How to Scrape Google Hotel Prices with Node.js

feature image for our google hotel price scraping tutorial

Seasonality, demand changes, and promotions cause hotel prices to fluctuate frequently, making it nearly impossible to stay updated by collecting this information manually. Instead, you can automate (and scale) this process by scraping travel websites and platforms.

Get SERP Data with a Couple of Clicks

Collect data from Google search without writing a single line of code with ScraperAPI.

In today’s article, we’ll show you how to scrape hotel prices from one of the biggest aggregators: Google!

Why should you scrape Google hotel prices?

If you search hotel-related keywords, Google will generate its own hotel-focused section with names, images, addresses, ratings, and prices for thousands of hotels.

Search result for the query best hotel new york

This is because Google has access to millions of travel and hotel websites and aggregates all this information into a single place.

Travelers, businesses, and analysts can use all of this data for many use cases:

  • Price Comparison – compare prices across booking platforms and travel websites to find the best deals.
  • Data Analysis – analysts can use hotel pricing data to uncover pricing trends, seasonal fluctuations, and competitive pricing opportunities.
  • Dynamic Pricing Strategies – businesses can optimize revenue and occupancy rates by adjusting prices based on demand, availability, and competitor prices.
  • Customized Alerts – monitor price drops to alert customers or for personal use.
  • Travel Aggregation Services – provide users with a consolidated view of hotel prices and options from various sources.
  • Budget and Planning – travelers can anticipate accommodation costs and adjust their plans accordingly.

In the end, there are many things you can do with data, but before you can get insights from it, you need to collect enough of it.

Let’s jump to the fun part and start collecting Google hotel prices!

Scraping Google Hotel Prices with Node.js

In this tutorial, we’ll write a script that finds the best hotel prices in New York by collecting hotel pricing data and then sorting the hotel list from the cheapest to the most expensive.

1. Prerequisites

You must have these tools installed on your computer to follow this tutorial.

Note: Although anyone can follow this tutorial, for those completely unfamiliar with web scraping, we advise starting by reading our JavaScript web scraping for beginners tutorial.

2. Set Up Your Project

Create a folder for the project.


	mkdir google-hotel-scraper

Now, initialize a Node.js project by running the command below from the terminal:


	cd google-hotel-scraper
	npm init -y

The last command will create a package.json file in the folder. Create a file index.js and add a simple JavaScript instruction inside.


	touch index.js

	echo "console.log('Hello world!');" > index.js

Execute the file index.js using the Node.js runtime.


	node index.js

This command will print Hello world! in the terminal. If it works, then your project is up and running.

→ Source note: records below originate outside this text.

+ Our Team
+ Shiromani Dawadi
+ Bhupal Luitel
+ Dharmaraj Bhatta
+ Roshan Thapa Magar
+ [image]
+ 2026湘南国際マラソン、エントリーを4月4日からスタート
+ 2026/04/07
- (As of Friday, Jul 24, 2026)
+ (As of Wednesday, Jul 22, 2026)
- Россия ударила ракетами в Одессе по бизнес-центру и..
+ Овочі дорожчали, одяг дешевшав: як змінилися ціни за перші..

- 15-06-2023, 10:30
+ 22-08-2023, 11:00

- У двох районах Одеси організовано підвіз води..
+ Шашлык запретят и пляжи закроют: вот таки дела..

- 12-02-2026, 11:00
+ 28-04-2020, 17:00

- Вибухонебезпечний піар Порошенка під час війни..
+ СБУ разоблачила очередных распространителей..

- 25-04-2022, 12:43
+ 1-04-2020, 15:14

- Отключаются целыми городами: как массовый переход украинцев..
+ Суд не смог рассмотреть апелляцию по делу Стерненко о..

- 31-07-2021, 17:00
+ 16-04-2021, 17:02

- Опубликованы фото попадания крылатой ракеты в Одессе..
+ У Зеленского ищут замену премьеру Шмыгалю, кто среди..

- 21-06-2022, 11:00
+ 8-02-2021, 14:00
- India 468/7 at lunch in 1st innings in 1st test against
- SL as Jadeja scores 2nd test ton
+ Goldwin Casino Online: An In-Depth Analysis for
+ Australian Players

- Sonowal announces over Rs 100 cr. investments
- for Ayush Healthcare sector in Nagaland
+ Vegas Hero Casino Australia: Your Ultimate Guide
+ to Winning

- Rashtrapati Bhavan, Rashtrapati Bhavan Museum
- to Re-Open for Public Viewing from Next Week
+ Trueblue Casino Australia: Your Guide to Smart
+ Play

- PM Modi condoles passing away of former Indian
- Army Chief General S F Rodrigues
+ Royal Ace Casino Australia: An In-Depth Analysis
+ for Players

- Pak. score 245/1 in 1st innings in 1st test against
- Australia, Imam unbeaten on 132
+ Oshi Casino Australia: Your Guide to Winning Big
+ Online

3. Install the Necessary Dependencies

To build our scraper, we need these two Node.js packages:

  • Puppeteer – to load Google Hotel pages and download the HTML content.
  • Cheerio – to extract the hotel information from the HTML downloaded by Puppeteer.

Run the command below to install these packages:


	npm install puppeteer cheerio

4. Identify the Information to Retrieve on the Google Hotel Page

To extract a piece of information from a page, we first have to identify which DOM selector we can use to target its HTML tag.

Here’s what we mean: the picture below shows the location of the hotel’s name and price in the DOM.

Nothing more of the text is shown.